Using Comps in Your Pitch

The laziest way to use a comp in your pitch is to say:

This is perfect for fans of Sarah J Maas.


Uh.... okay? WHY? Within the publishing industry, Sarah J Maas is known for:

- epic fantasy series

- fairies having graphic sex on the page

- voicey, accessible female-driven fantasy

- byronic romantic heroes and morally gray protagonists

- unapologetically feminine main characters

- broken girls who still know they have worth

- widely varied settings

- loose interpretations of popular fairy tales, with a lot more violence


Which one of those things does your story have? If it has all of those things, then you've written a rip-off. If it has one of those things, or even two of those things, then say so:

This is an explicit fantasy romance in the vein of Sarah J Maas

OR

Fans of Sarah J Maas will love this female-centered epic fantasy


If you're going to cross a pair of comps, make sure they each bring something different to the table, and make sure you identify the difference. For example, I wouldn't cross Sarah J Maas and Leigh Bardugo. They share too many similarities. They both are epic, sweeping, female-driven, second-world fantasies with an elaborate magic system at the center. They both aim at the upper-YA audience and cross over into adult stories at some point in the series. They both have intersecting series with multiple entry points.


And they're two of the biggest names in fantasy right now. Comping to both of them is a little like saying, "I've made this brand new cola.

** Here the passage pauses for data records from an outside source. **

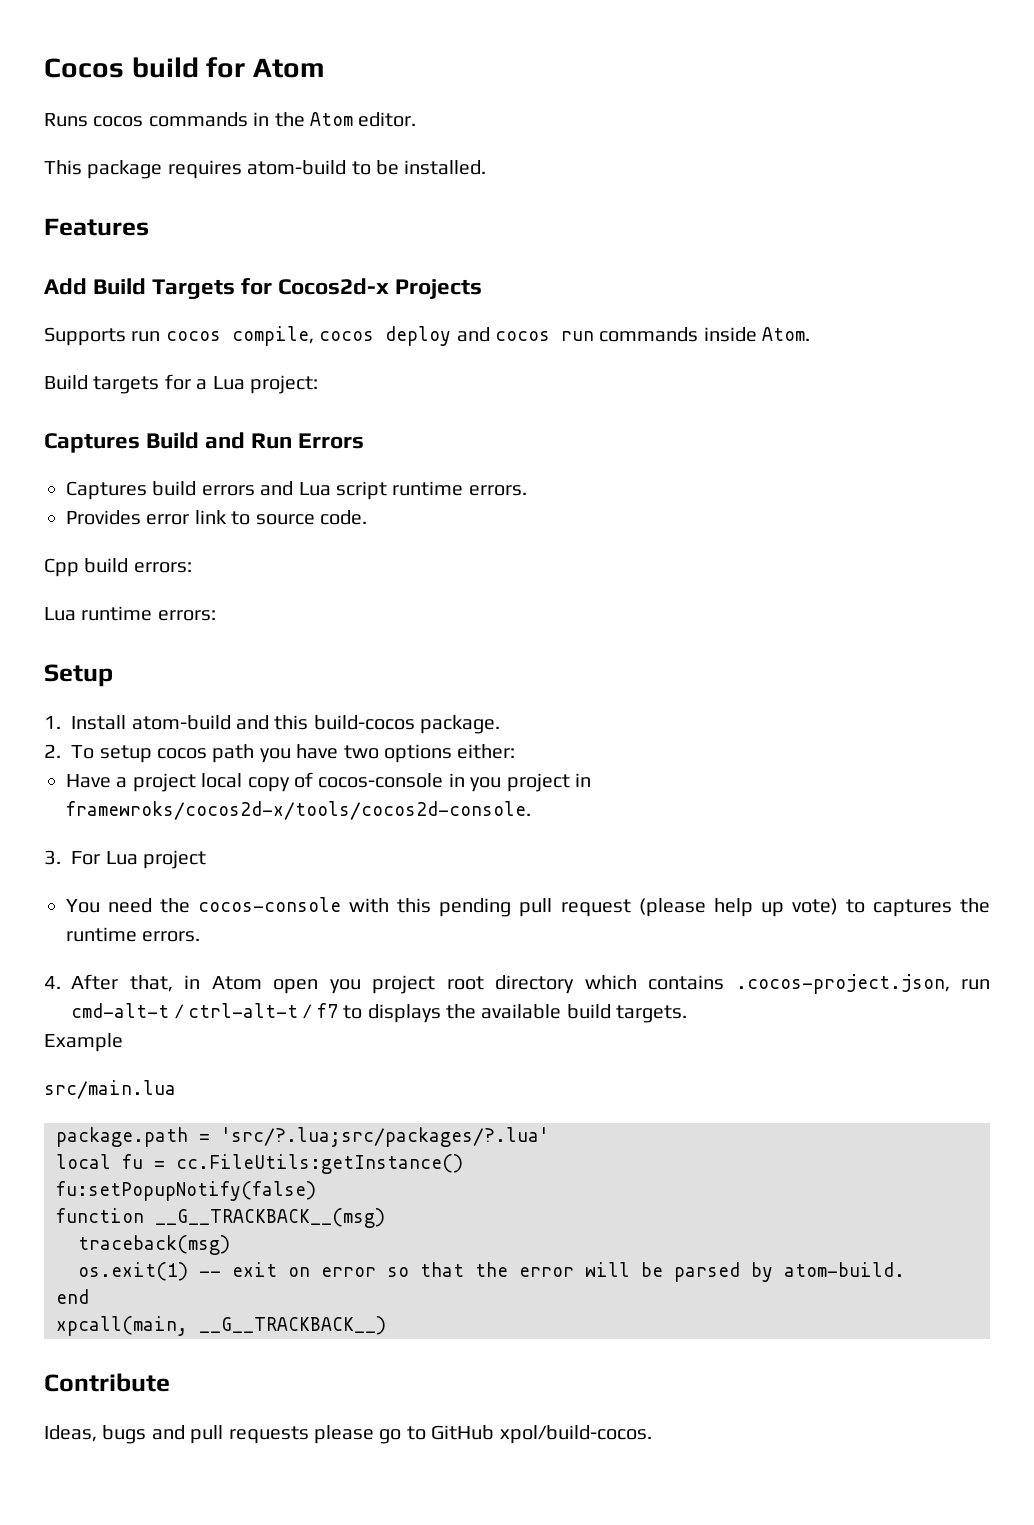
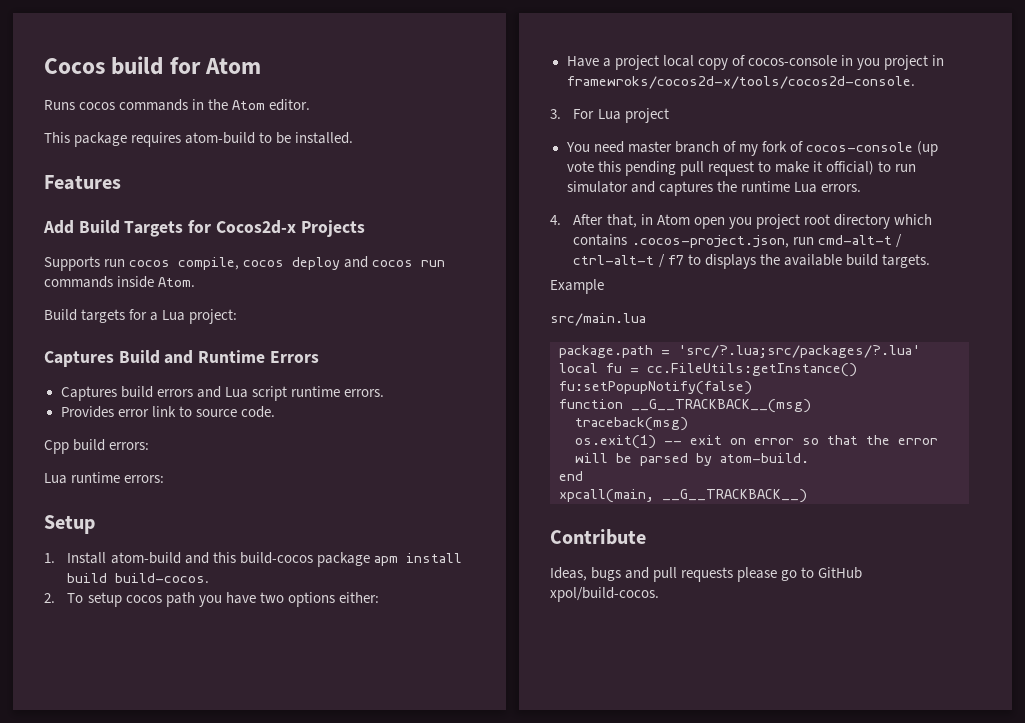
[251,433,293,449] Run -> [198,350,266,363] Runtime
[420,715,501,734] package. -> [316,552,462,567] [67,573,210,583] package apm install build build-cocos.
[160,897,865,917] the cocos-console with this pending pull request (please help up vote) to -> [627,141,938,156] [566,161,917,176] [566,181,655,193] master branch of my fork of cocos-console (up vote this pending pull request to make it official) to run simulator and
(137, 934) none -> [793,182,817,193] Lua

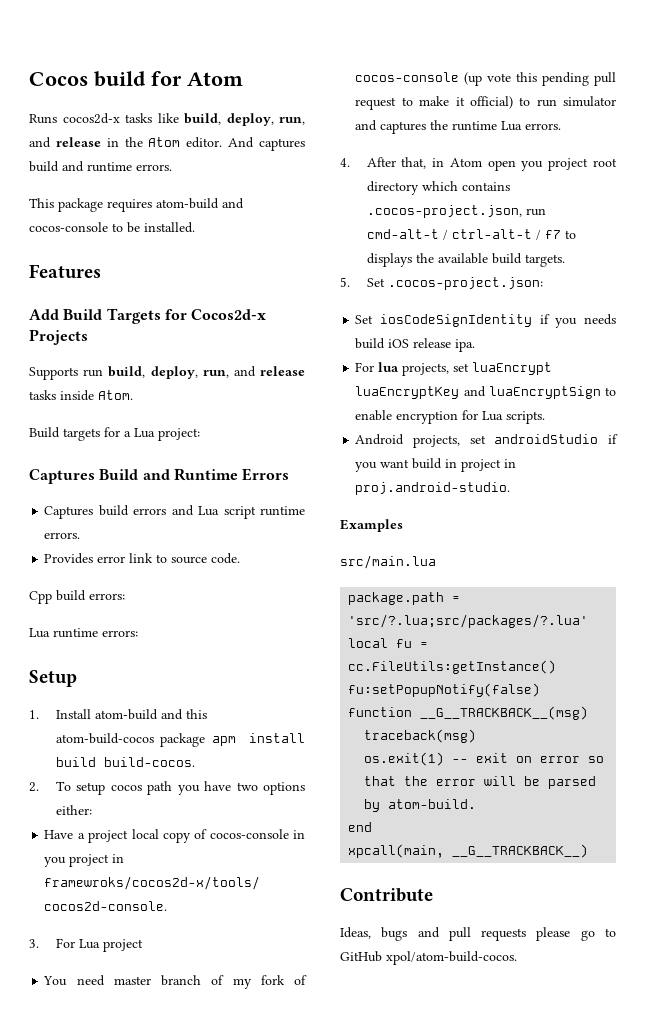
[79,99,311,111] cocos commands in the Atom editor. -> [62,113,305,126] [29,137,305,151] [29,161,172,172] cocos2d-x tasks like build, deploy, run, and release in the Atom editor. And captures build and runtime errors.
(256, 138) none -> [222,198,244,209] [29,222,108,232] and cocos-console
[129,256,446,270] [44,276,113,288] cocos compile, cocos deploy and cocos run commands -> [108,366,305,379] [29,390,56,400] build, deploy, run, and release tasks
[239,552,313,564] build-cocos -> [55,733,154,744] atom-build-cocos
[550,279,604,294] Example -> [340,277,543,290] [355,314,616,328] [355,338,476,352] [355,362,553,376] [355,386,616,399] [355,410,546,424] [355,434,618,448] [355,458,517,472] [355,482,511,495] [340,519,403,532] 5. Set .cocos-project.json: // Set iosCodeSignIdentity if you needs build iOS release ipa. // For lua projects, set luaEncrypt luaEncryptKey and luaEncryptSign to enable encryption for Lua scripts. // Android projects, set androidStudio if you want build in project in proj.android-studio. // Examples
[550,587,659,602] xpol/build-cocos. -> [386,951,517,965] xpol/atom-build-cocos.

It is going to sell like Coke and Pepsi combined in the next five years."


So instead, you could do something like:

My manuscript has the epic scope of a Sarah J Maas series, but the subtle magic of a Rae Carson novel.

OR

This has a Russian-esque setting, similar to Leigh Bardugo, mixed with the whimsy and humor of Gail Carriger's CUSTARD PROTOCOL series.

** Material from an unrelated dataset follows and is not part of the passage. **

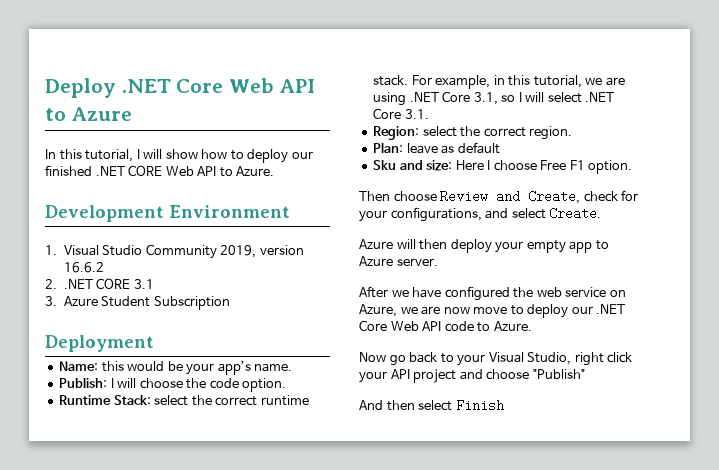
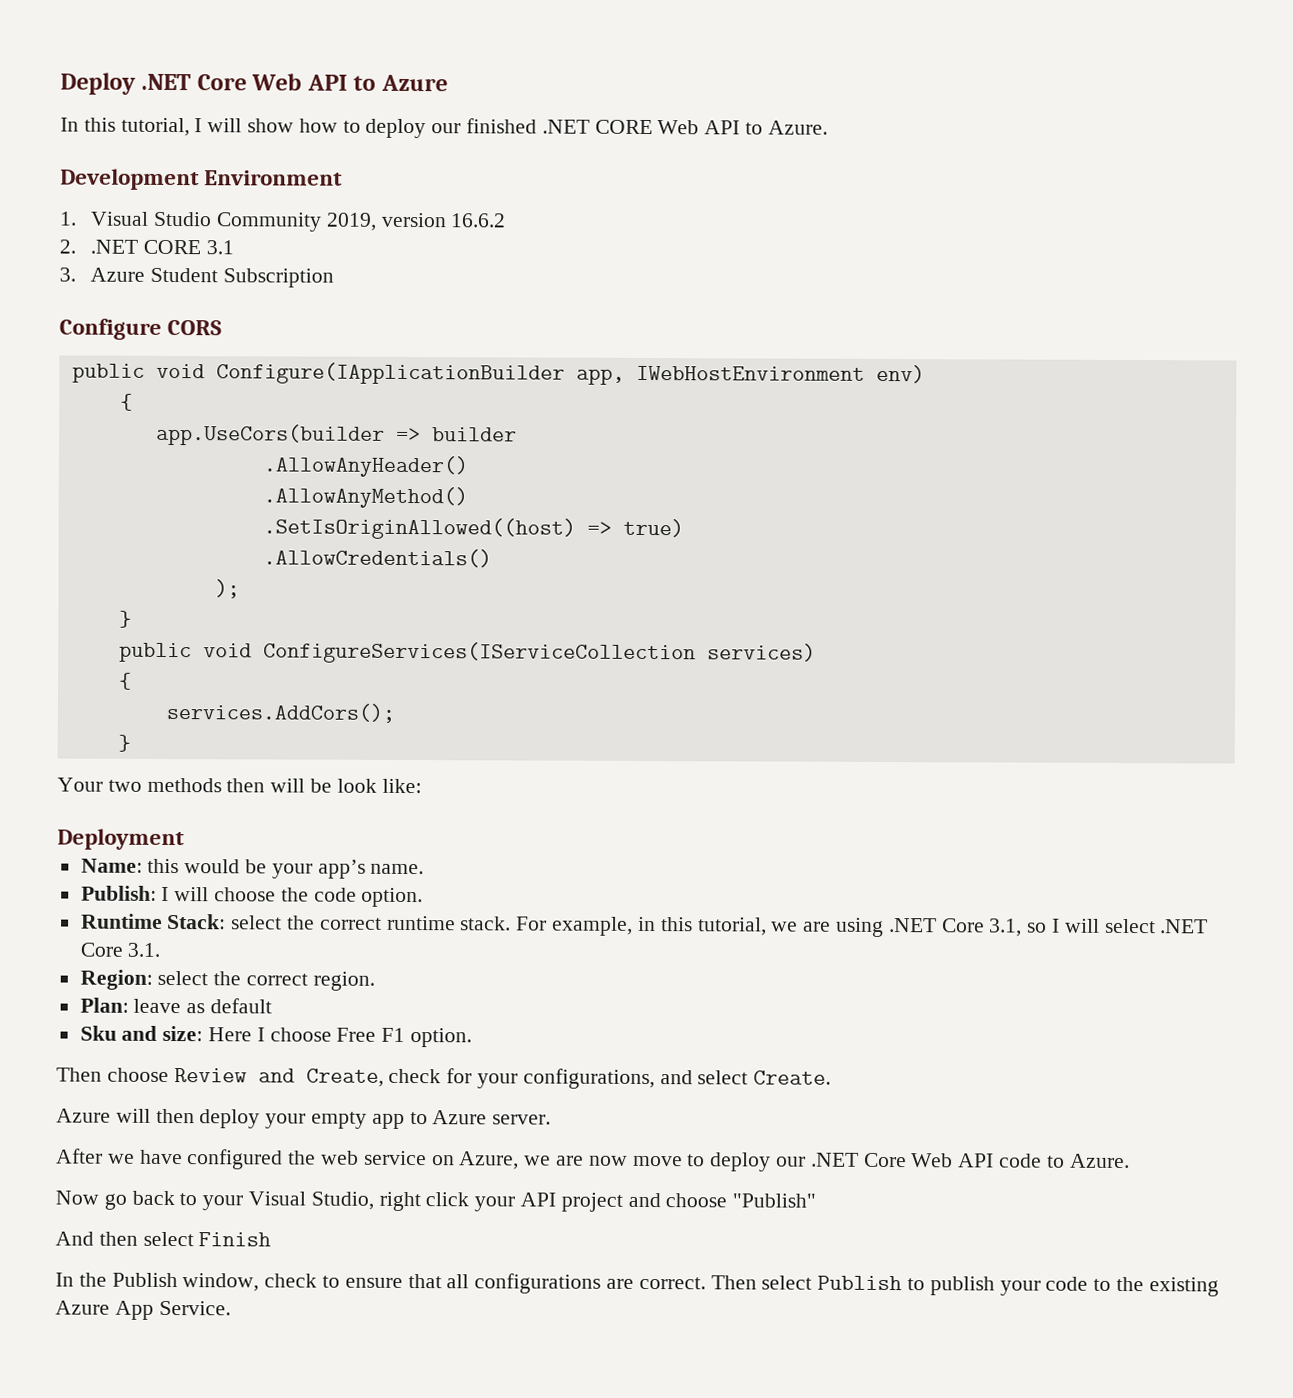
(230, 303) none -> [59,318,223,340] [71,362,925,385] [119,393,133,411] [155,423,517,446] [262,455,469,478] [262,486,468,509] [262,517,684,540] [262,548,492,568] [214,579,240,599] [118,610,132,628] [118,641,816,665] [118,672,132,690] [165,702,395,723] [117,734,131,752] [57,777,422,794] // Configure CORS // public void Configure(IApplicationBuilder app, IWebHostEnvironment env) // { // app.UseCors(builder => builder // .AllowAnyHeader() // .AllowAnyMethod() // .SetIsOriginAllowed((host) => true) // .AllowCredentials() // ); // } // public void ConfigureServices(IServiceCollection services) // { // services.AddCors(); // } // Your two methods then will be look like:
(504, 405) none -> [55,1272,1219,1297] [55,1300,231,1320] // In the Publish window, check to ensure that all configurations are correct. Then select Publish to publish your code to the existing Azure App Service.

They're all upper YA/NA fantasy series featuring female leads, but that's basically where the similarities end. Sarah Maas is (as stated earlier) epic, sexy, second-world fantasy, but Rae Carson is historical fantasy set in the 1840s in the western U.S. Leigh Bardugo is a second-world gunsmoke fantasy, but Gail Carriger is an LGBT steampunk romance set in the 1890s on an airship shaped like a ladybug.


No one - and I mean absolutely, positively NO ONE - cares about specific plot elements in these comp titles. I was once brainstorming with someone on comp titles and she was writing MG contemporary fantasy, but kept trying to comp to The Fault in Our Stars and a Jodi Picoult novel because one of her main characters had cancer.

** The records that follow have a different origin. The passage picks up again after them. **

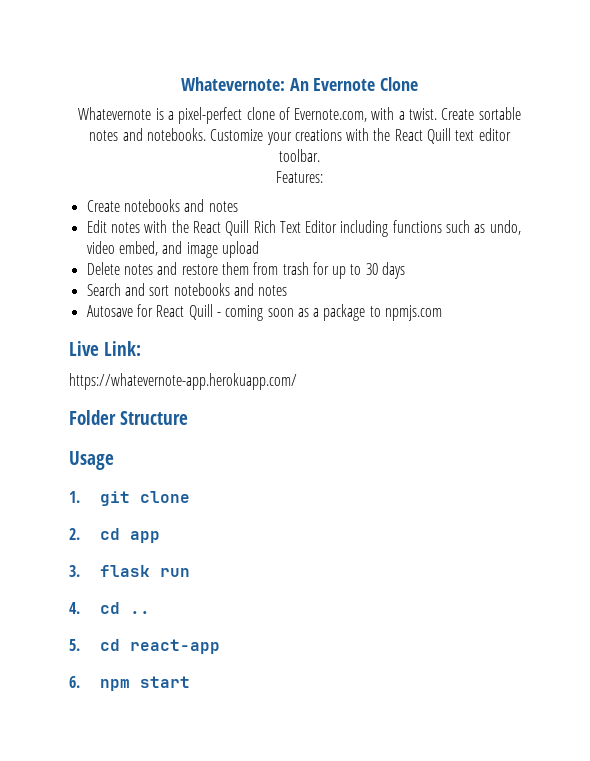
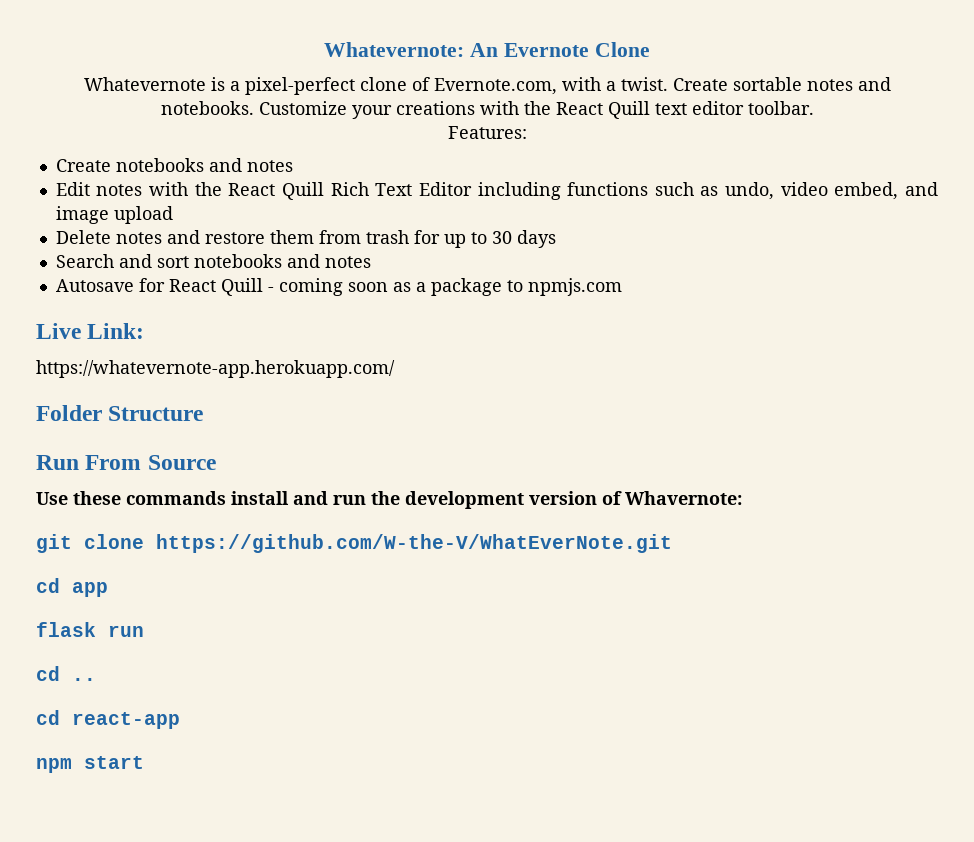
[69,451,114,470] [69,491,80,503] Usage // 1. -> [36,455,216,470] [36,491,742,509] Run From Source // Use these commands install and run the development version of Whavernote: //
[69,528,80,540] // 2. -> [156,534,672,553] https://github.com/W-the-V/WhatEverNote.git //
[69,565,80,577] 3. -> (108, 589) none
[69,602,80,614] 4. -> (144, 631) none
[69,639,80,651] 5. -> (96, 679) none
[69,676,80,688] 6. -> (180, 720) none

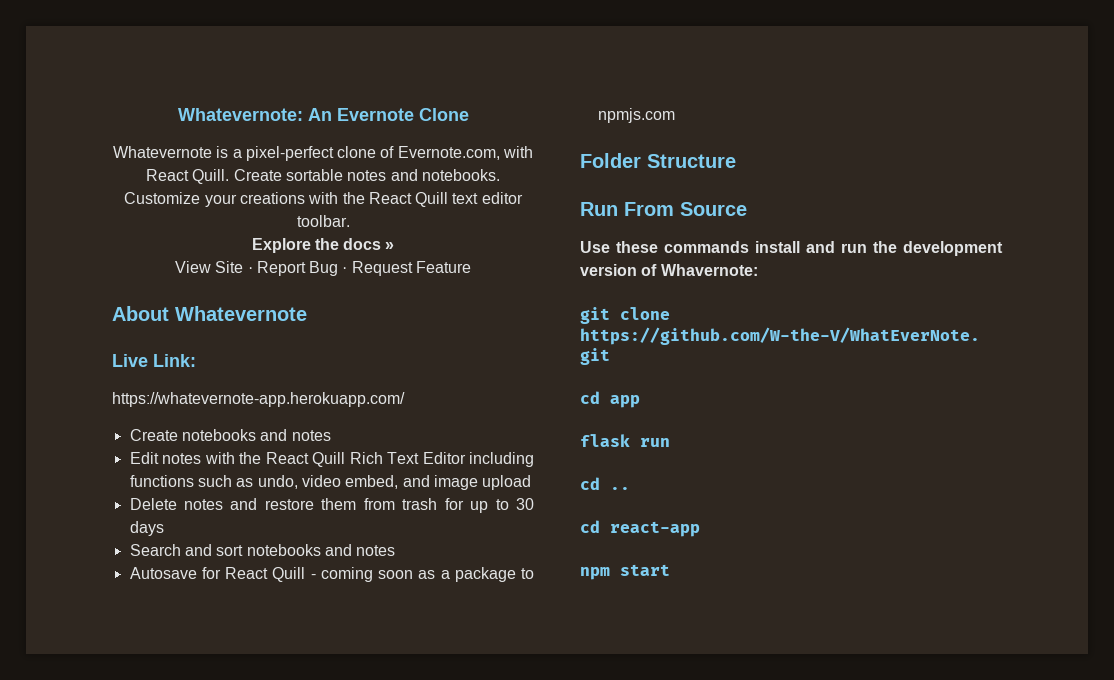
[605,77,668,91] a twist. -> [146,169,230,184] React Quill.
[447,126,527,139] Features: -> [251,238,395,253] [174,261,472,276] [112,306,307,321] [112,354,196,367] [112,392,405,407] Explore the docs » // View Site · Report Bug · Request Feature // About Whatevernote // Live Link: // https://whatevernote-app.herokuapp.com/
[36,323,145,339] [36,360,395,378] // Live Link: // https://whatevernote-app.herokuapp.com/ -> (675, 115) none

"Cancer" isn't a genre. It doesn't define a story. It might be worth a content warning, but people aren't just walking around, desperately trying to find every novel with cancer in it, regardless of age category or genre. A middle-grade contemporary fantasy just flat-out does not have anything in common with serious literary book club fiction. Not anything from a marketing perspective, at any rate.


And that's what comp titles are for: MARKETING. They help you find an agent who will sell your book, and then they help that agent find an editor to buy your book, and eventually they will get replaced with "HARRY POTTER MEETS HUNGER GAMES" so that the publishing house can sell it to the public.


But you should not comp to Harry Potter. Period.